Although her negative childhood media experience was not as shocking and traumatic as that now being experienced by Elisabeth Fritzl’s children, Peyton’s whole life has been shaped and hardened by it and she cannot see how Elisabeth’s children can ever come to terms with the shame of their birth and cellar existence – especially if they remain in Amstetten to be gawked at forever.

"My parents were dirt poor losers – the family of seven lived in an old school bus in the backwoods – and I felt extreme shame when the family’s circumstances were reported in the local newspaper and tourists arrived to do some gawking, to see how the other half lives."

"As a result of spending my childhood being bitterly shamed and traumatized by this experience", says Peyton, "I became a materialistic snob and have no compassion whatsoever for people living in similar circumstances to the one in which I grew up."

"It wasn't so much the poverty that traumatized me," explains Peyton, "as the fact that our noses were rubbed in it by the rich people."

"I became shockingly aware of my family's extreme poverty at the age of four," says Peyton.

"A couple of newspaper reporters with cameras turned up where we lived and asked us a lot of questions and took a lot of photos."

"I was the second youngest kid in a family of seven," sighs Peyton, "and we all lived in an old school bus in the backwoods."

"We had no water, no cooking stove and no sewerage," says Peyton. "My parents weren't hippy types who believed in living as close to nature as possible - they were just dirt poor losers."

"I don't know whether my parents called the reporters or whether our family was just chosen at random, sighs Peyton, "but I do know it must have been one of those 'no news' days for our story and photos to appear on the front page of the local newspaper - with headlines 'look how the other half lives!'"

"My parents were actually proud of appearing on the front page of the paper and having tourists come and gawk at us," sighs Peyton, "but even though I was just four years old I felt really ashamed of being exposed like this."

"The photo that appeared on the front page showed us all at a window of the bus - and it's horrible and pathetic to see seven scruffy faces, mine included, grinning out at the world from that old school bus we called home."

"Nothing good came from that exposure," says Peyton. "My parents weren't given a proper house and we didn't receive any goodies either."

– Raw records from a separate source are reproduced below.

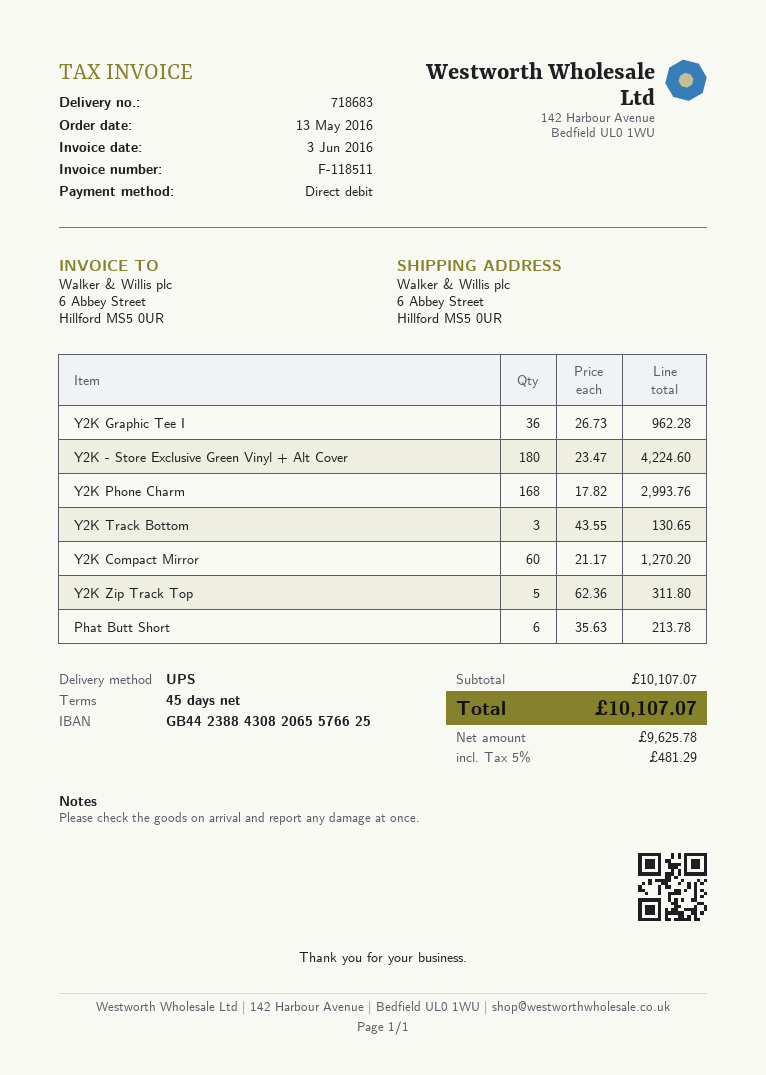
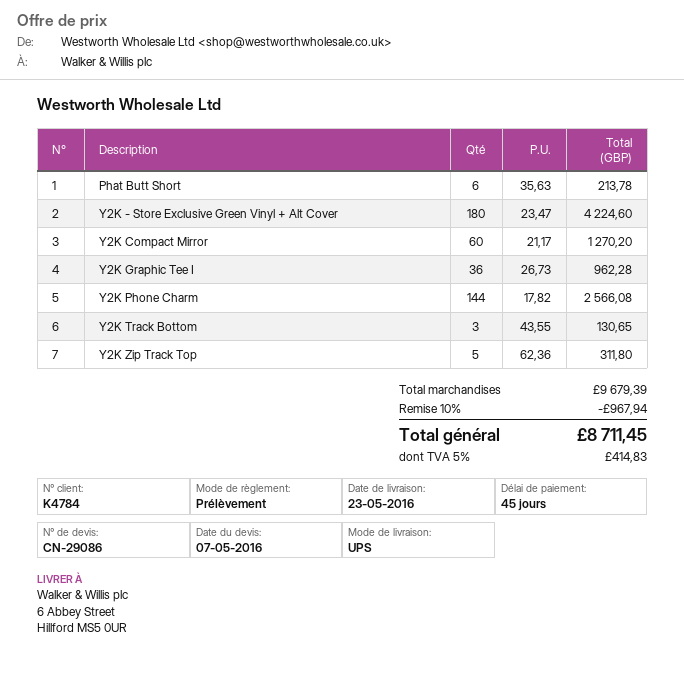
Y2K Phone Charm: 168 x 17.82 = 2993.76 -> 144 x 17.82 = 2566.08
subtotal: 10107.07 -> 9679.39
discount: none -> 10% = 967.94
tax: 5% = 481.29 -> 5% = 414.83
total: 10107.07 -> 8711.45

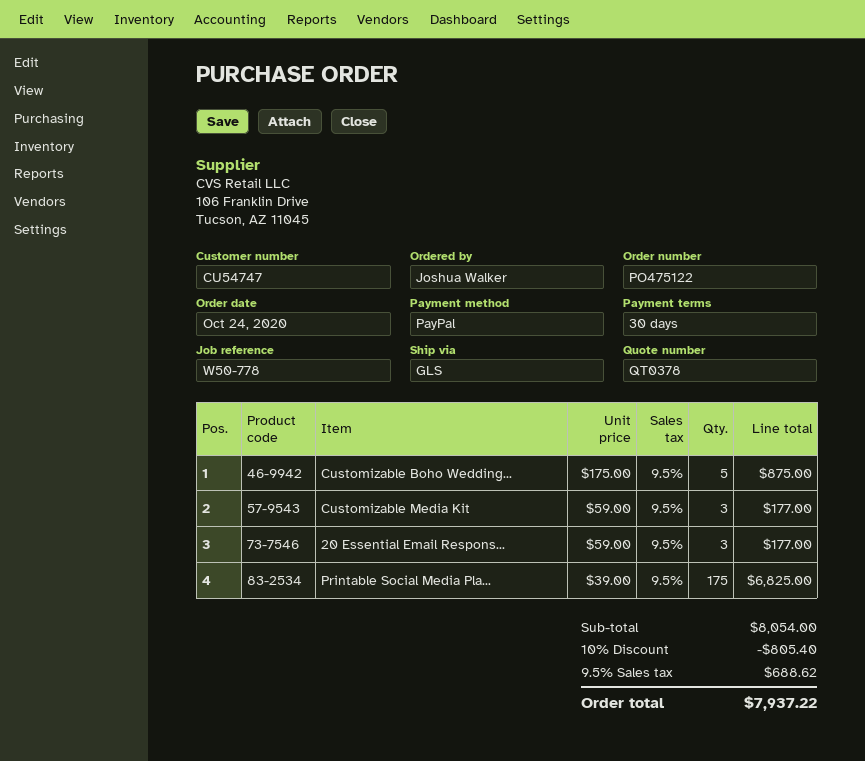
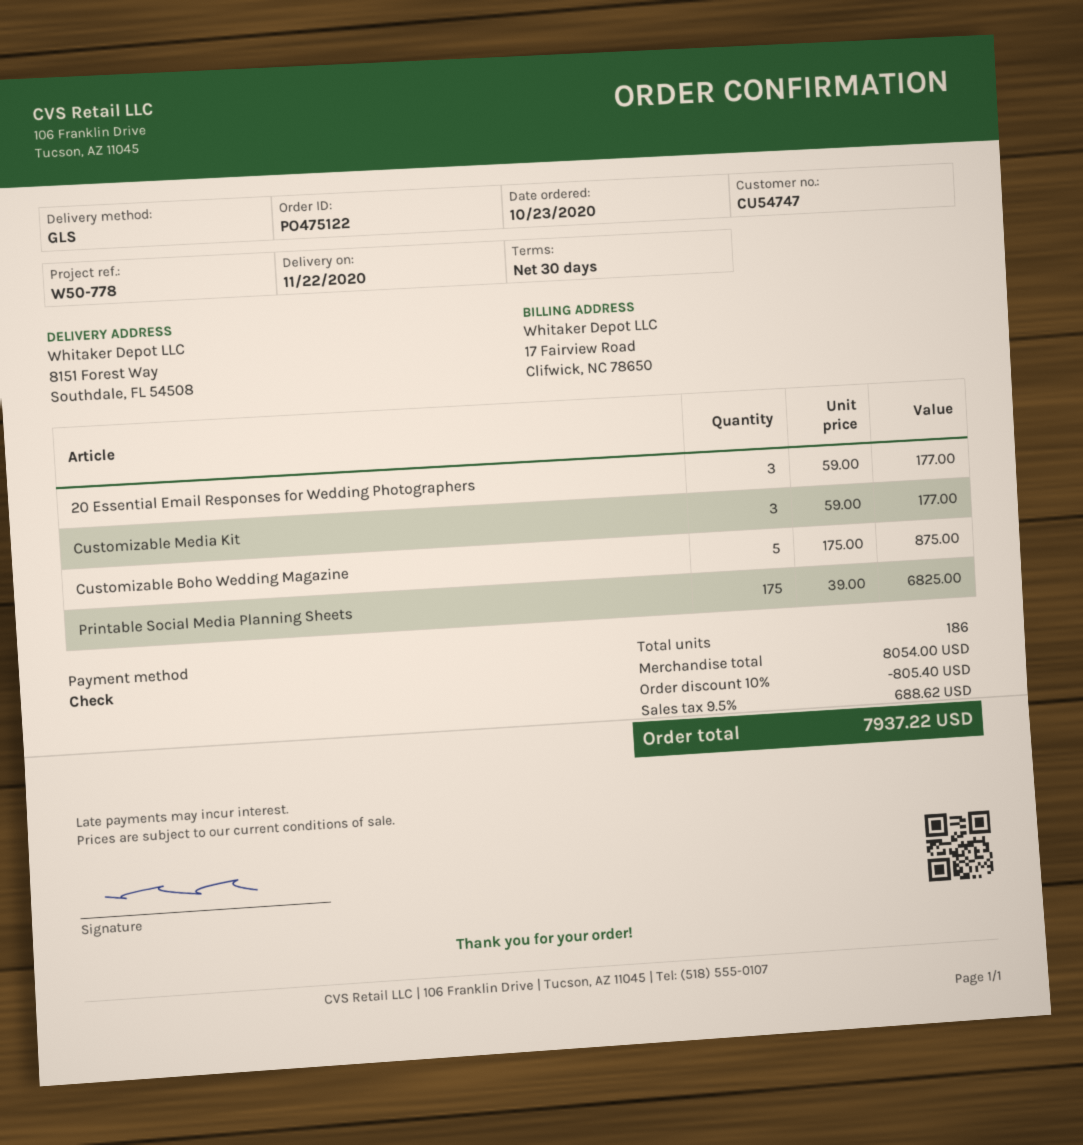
order date: 2020-10-24 -> 2020-10-23
payment method: PayPal -> cheque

"All my parents received were several copies of the newspaper and a copy of each of the photographs that were taken that day."

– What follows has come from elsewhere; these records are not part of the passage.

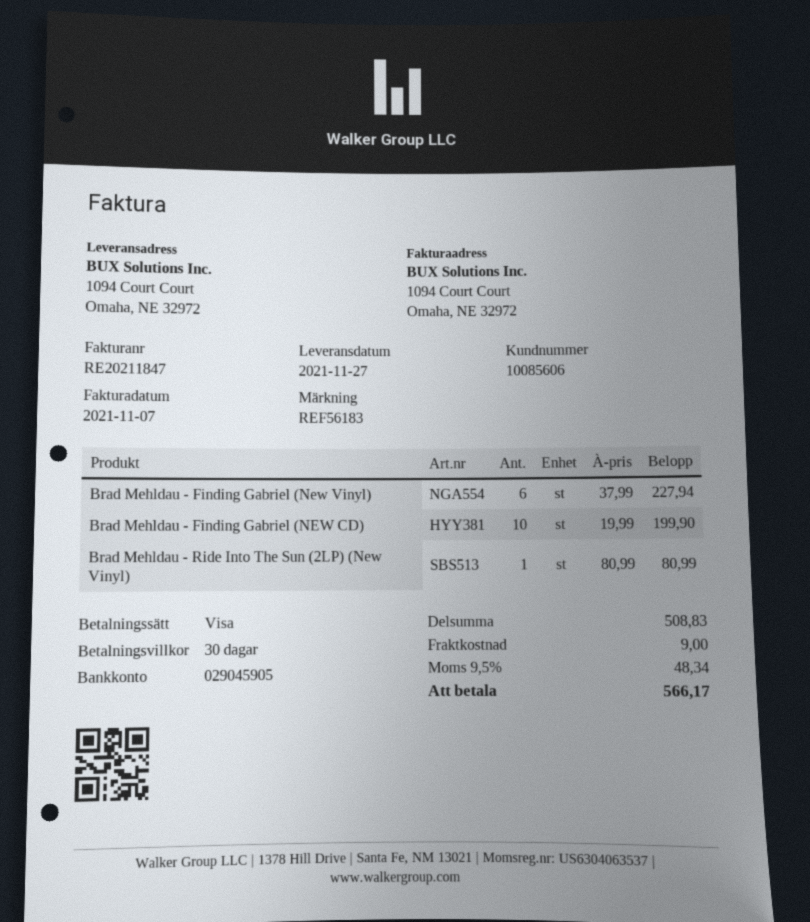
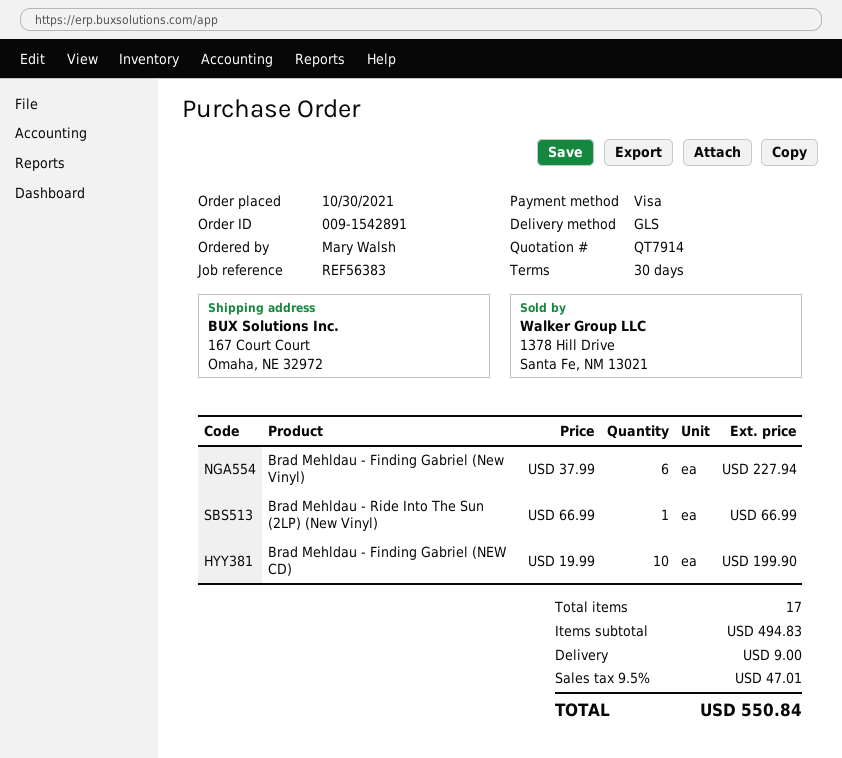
reference: REF56183 -> REF56383
ship to: 1094 Court Court, Omaha, NE 32972 -> 167 Court Court, Omaha, NE 32972
Brad Mehldau - Ride Into The Sun (2LP) (New Vinyl): 1 x 80.99 = 80.99 -> 1 x 66.99 = 66.99
subtotal: 508.83 -> 494.83
tax: 9.5% = 48.34 -> 9.5% = 47.01
total: 566.17 -> 550.84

"They pinned those photographs on the walls of the bus and I grew up feeling more and more hateful of my circumstances than ever."

"As far as I could see, my family had been publicly humiliated for the titillation of bored newspaper readers," says Peyton.

"Our miserable existence had been exposed for no other reason than to make the rich and the middle-class people feel good in comparison to us."

"When I started school I realized the extent of how much the people in town despised us for being poor."

"I hung around with the other poor kids and hung my head in shame like they did."
"I went through school with a burning desire to escape from all this," says Peyton. "And that chance came when my big brother made good in another state and invited me to come live with him and his wife."

"They bought me new clothes and cut my hair and when I started my new school nobody knew who I was and where I came from It was the new start I needed - and it allowed me to make good too."

"They say that poverty breeds strong entrepreneurial kids," laughs Peyton, "but it also breeds kids with huge chips on their shoulders."

"I won't be getting married and I won't be having kids," says Peyton, "because as far as I can see most families are just a fine line away from poverty - all it takes is a bit of bad luck - and poor people really do exist in our affluent society to make the rest of us feel good about ourselves."

"When I look at poor people I despise them just like rich people despised me when I was a snot-nosed kid living in a bus."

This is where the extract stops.